La propension à l'exportation (exportations rapportées à la production) a augmenté de 42,4 % à 53,0 % sur la période. L'intensité commerciale (commerce total rapporté à la production) est passée de 51,7 % à 58,4 %. Ces indicateurs confirment l'internationalisation croissante du secteur des fongicides au sein de l'UE.

Vulnérabilité et autonomie


Conclusion

Le marché européen des fongicides (NC 380892) a connu une décennie de transformation entre 2015 et 2025. Bien que la valeur des échanges ait globalement reculé, sous l'effet notamment de l'effondrement des ventes vers le Brésil, l'UE a consolidé sa position de producteur et d'exportateur majeur. La production a bondi en volume et en valeur, reflétant une montée en gamme. Les flux commerciaux se sont diversifiés géographiquement, avec la montée de partenaires comme la Turquie et un rééquilibrage au sein de l'UE en faveur de l'Espagne et de la Hongrie.
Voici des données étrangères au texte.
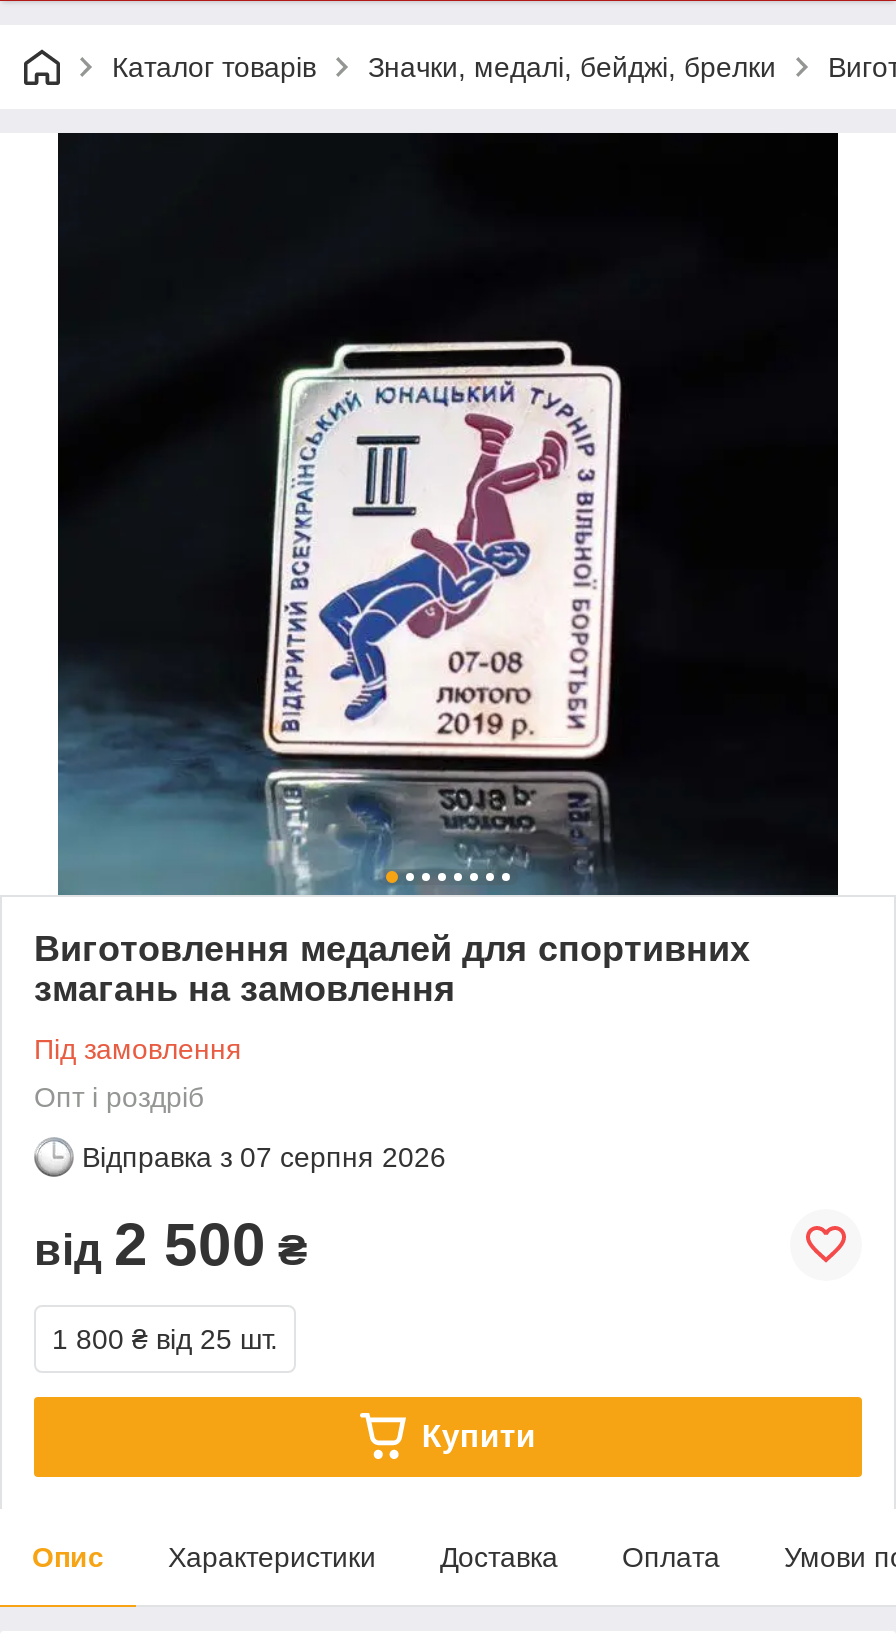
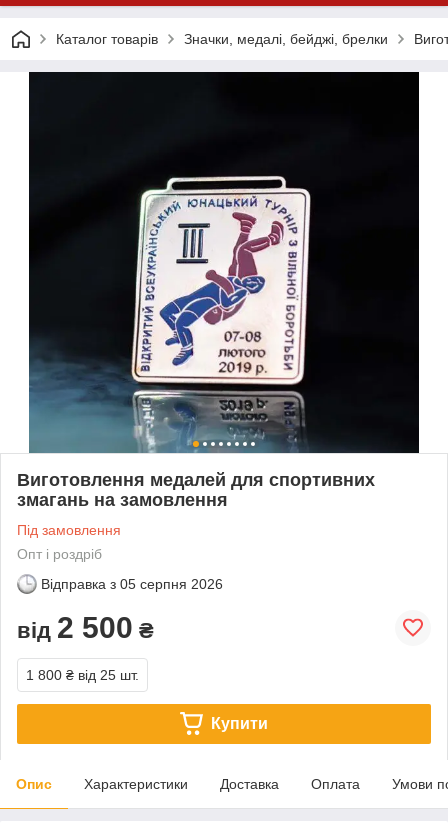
- Відправка з 07 серпня 2026
+ Відправка з 05 серпня 2026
La période a également été marquée par une volatilité accrue, avec des chocs de prix significatifs sur plusieurs marchés, notamment en 2022 (Australie, Bangladesh, Russie, Inde). Néanmoins, la robustesse de l'avantage comparatif européen, porté par la France et l'Espagne, ainsi que la diminution de la concentration des exportations, laissent entrevoir un secteur adapté aux défis de la concurrence mondiale. La forte propension à l'exportation et l'autonomie renforcée de l'UE confirment la maturité et la compétitivité de son industrie des fongicides.

Généré le 2026-08-05. Les chiffres reflètent les données d’Eurostat au moment de la génération et n’incluent pas les révisions ultérieures.

Généré automatiquement : ce rapport vise à accélérer l’analyse humaine, pas à la remplacer.